Thursday, May 29, 2014

In the 'Post-Racial Era': The Pre-school-to-Prison Pipeline

Manual Arts Senior High School student Damien Valentine, 16, worked with community groups to pass a proposal last year that bans suspensions of defiant students in L.A. Unified. (Christina House / For The Times)
Black children make up 18% of preschoolers (mostly 4-year olds), but make up nearly half of all out-of-school suspensions. -- NPR
Quick-trigger suspensions of African-American students, especially boys, in vastly disproportionate numbers often for the same offense as other students, is a powerful indicator of (well why not call it what it is) institutional racism. It's also a precursor to what is now being called, the "school-to-prison pipeline". Kids who are suspended or expelled from school are more likely to drop out, and those dropouts are more likely to end up with criminal records. In many school districts, especially those with large black and Latino student populations, school discipline policies push kids directly into the juvenile justice system.

A recent report from the U.S. Department of Education Office for Civil Rights, on discipline in the nation's public schools shows just how very early that gap is present. The Washington Post calls the findings "stark". Students of color, boys and girls, are suspended at three times the rate of white students, and the disparities begin in preschool. Black children make up 18% of preschoolers (mostly 4-year olds), but make up nearly half of all out-of-school suspensions.

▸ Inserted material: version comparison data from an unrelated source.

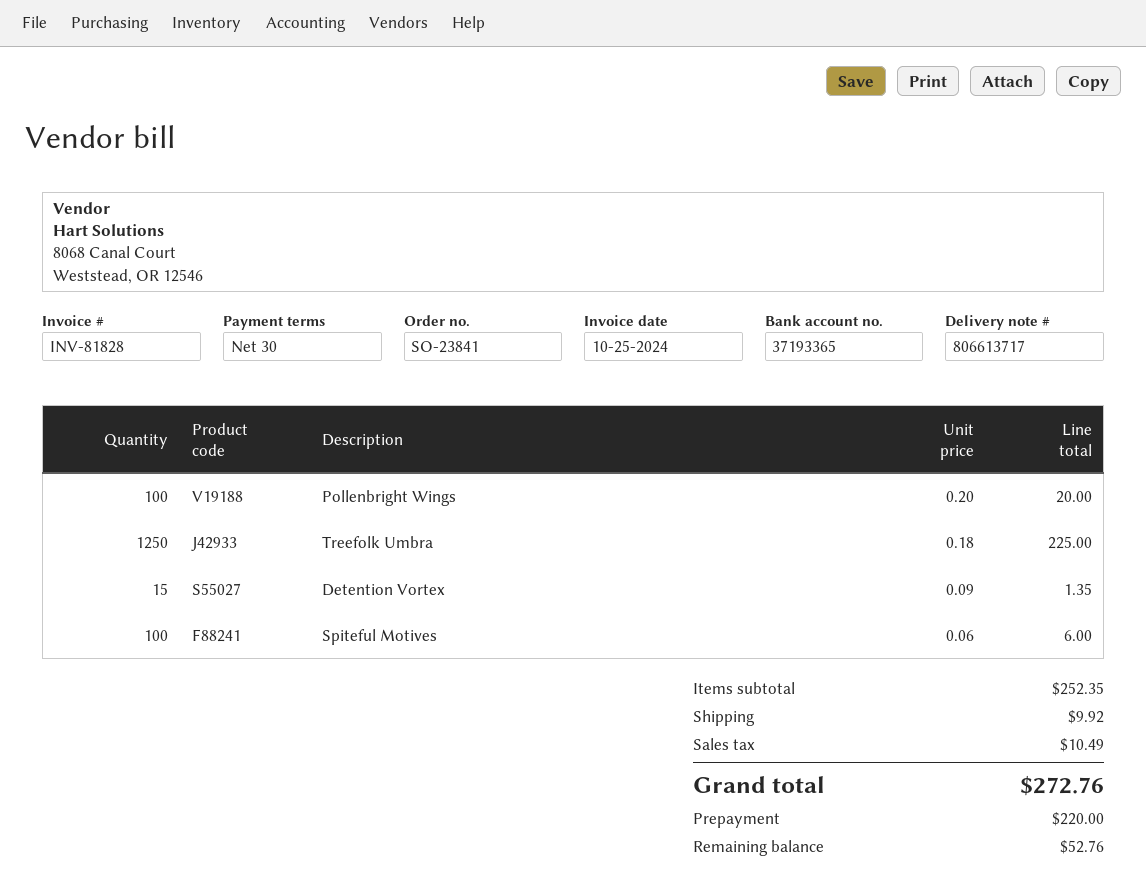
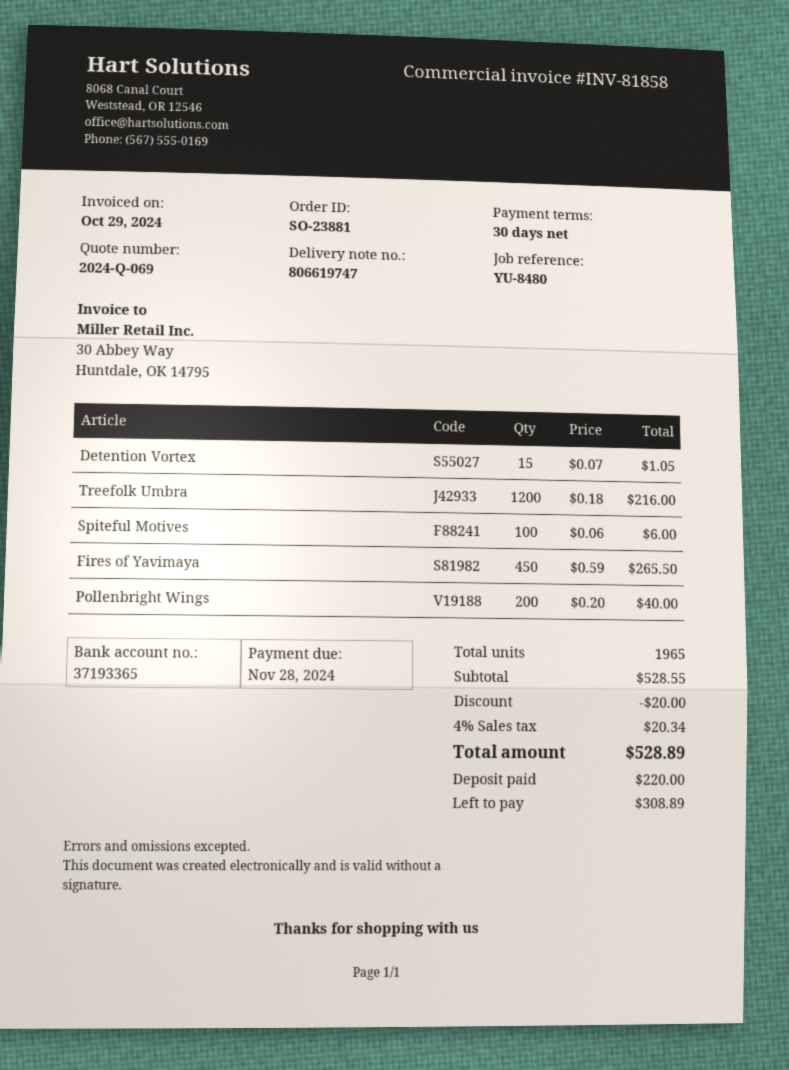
order number: SO-23841 -> SO-23881
delivery note number: 806613717 -> 806619747
invoice number: INV-81828 -> INV-81858
invoice date: 2024-10-25 -> 2024-10-29
Pollenbright Wings: 100 x 0.20 = 20.00 -> 200 x 0.20 = 40.00
Treefolk Umbra: 1250 x 0.18 = 225.00 -> 1200 x 0.18 = 216.00
Detention Vortex: 15 x 0.09 = 1.35 -> 15 x 0.07 = 1.05
Fires of Yavimaya: none -> 450 x 0.59 = 265.50
subtotal: 252.35 -> 528.55
discount: none -> 20.00
shipping: 9.92 -> none
tax: 10.49 -> 20.34
total: 272.76 -> 528.89
balance: 52.76 -> 308.89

Discriminatory suspension policies in Los Angeles schools under Supt. John Deasy's regime, have caught the attention of Rep. Janice Hahn. In a letter made public to Deasy, Hahn asks him to "personally look into" what the L.A. Times calls, "racial tension" at Markham Middle School in Watts. Hahn reports that Markham parents are concerned about African-American students being "treated unfairly by being sent home for issues that do not require suspensions."

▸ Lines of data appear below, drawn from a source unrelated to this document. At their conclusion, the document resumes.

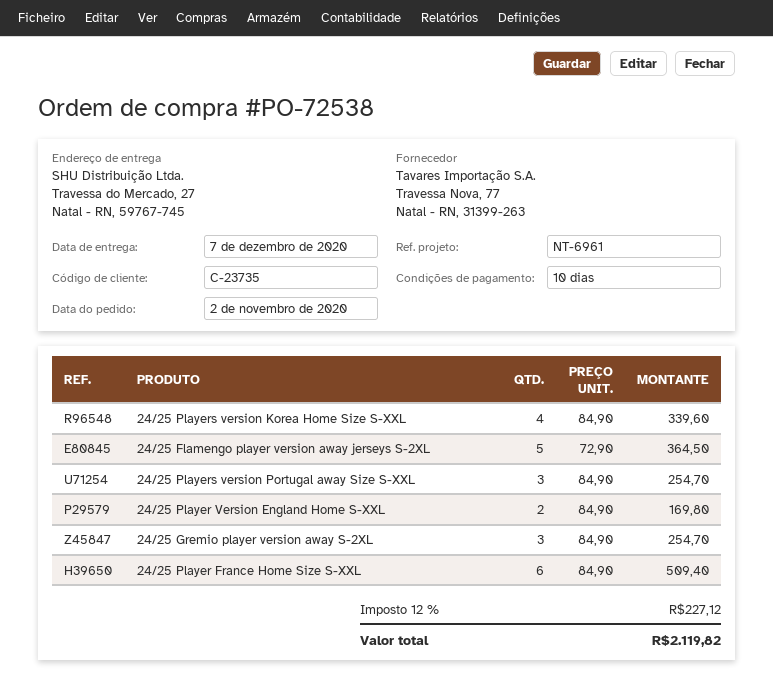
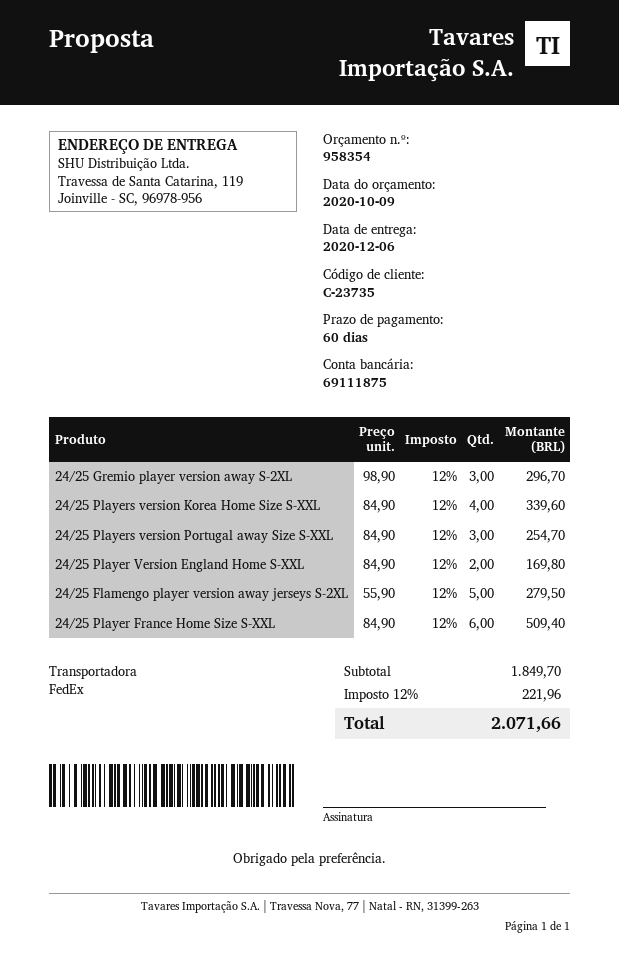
delivery date: 2020-12-07 -> 2020-12-06
payment terms: 10 days -> 60 days
ship to: Travessa do Mercado, 27, Natal - RN, 59767-745 -> Travessa de Santa Catarina, 119, Joinville - SC, 96978-956
24/25 Flamengo player version away jerseys S-2XL: 5 x 72.90 = 364.50 -> 5 x 55.90 = 279.50
24/25 Gremio player version away S-2XL: 3 x 84.90 = 254.70 -> 3 x 98.90 = 296.70
tax: 12% = 227.12 -> 12% = 221.96
total: 2119.82 -> 2071.66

I hate the term "racial tension" which places the burden for racial injustice on the victims -- those feeling tense about the situation, in the case of Markham, the schools 1,100 black and Latino students. It's one of those terms that is used increasingly in the media now that we have supposedly entered the "post-racial era." In its story on Markham, the Times accuses the black parents of "fanning the flames of racial tension" by protesting discriminatory school suspension policies.
Headline from the Sun-Times: "Disparities in pot arrests reveal two Chicagos"
Similar patterns of selective enforcement based on race, transcend schooling. In a sense, racial discrimination in schools is simply preparing students for their post-schooling lives. There's no better example that Chicago where new drug laws give police the option of either writing tickets or arresting marijuana users. The results have been horrifying. Since the city ordinance was enacted almost two years ago — allowing officers to ticket or make an arrest — recent reports show officers have chosen to make an arrest 9 out of 10 times.

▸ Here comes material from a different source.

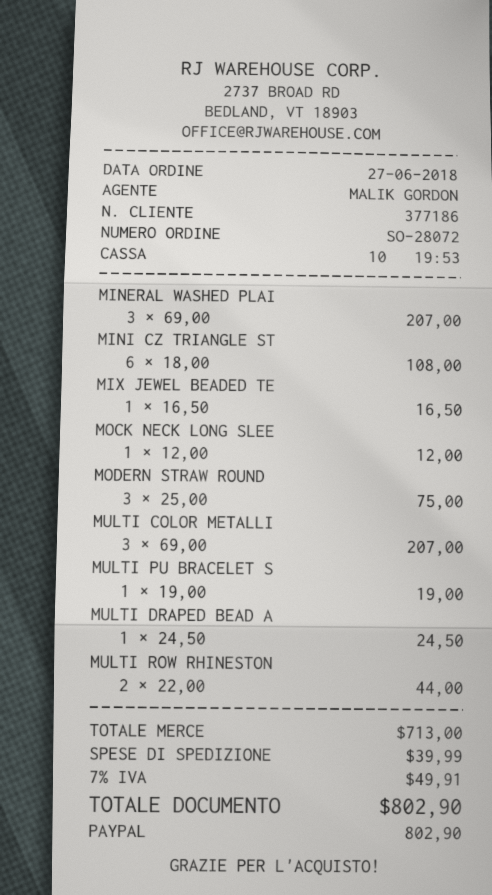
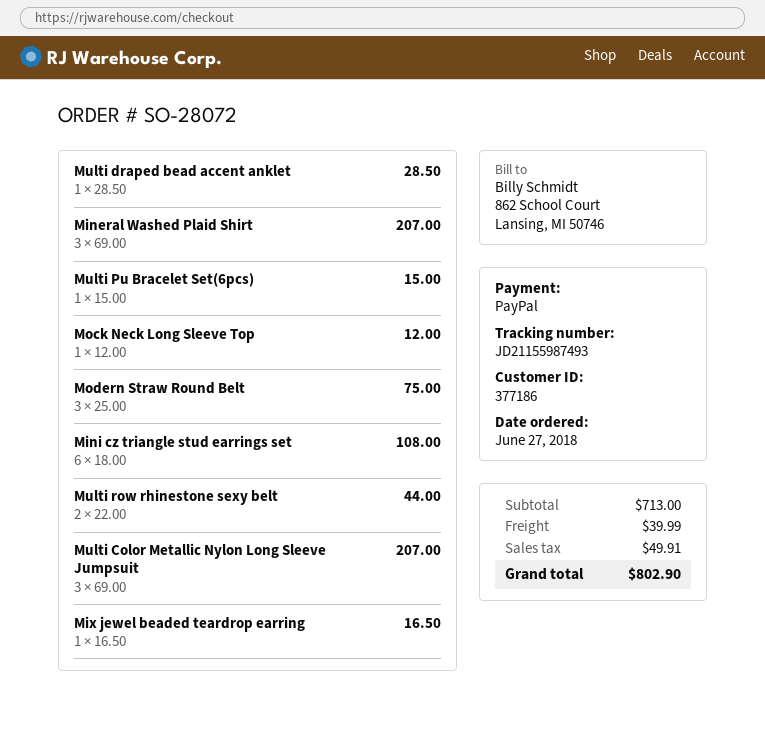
MULTI PU BRACELET S: 1 x 19.00 = 19.00 -> 1 x 15.00 = 15.00
MULTI DRAPED BEAD A: 1 x 24.50 = 24.50 -> 1 x 28.50 = 28.50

Yesterday's  Sun-Times reports that Mayor Rahm Emanuel is ordering top cop Garry McCarthy to "explain why misdemeanor marijuana possession means one thing on the North Side — and a very different thing on the South and West Sides." As if Rahm didn't know.

McCarthy might well have answered:
For the same reason your school-closings and opening of selective-enrollment and charter schools mean one thing on the North Side and something very different on the South and West sides.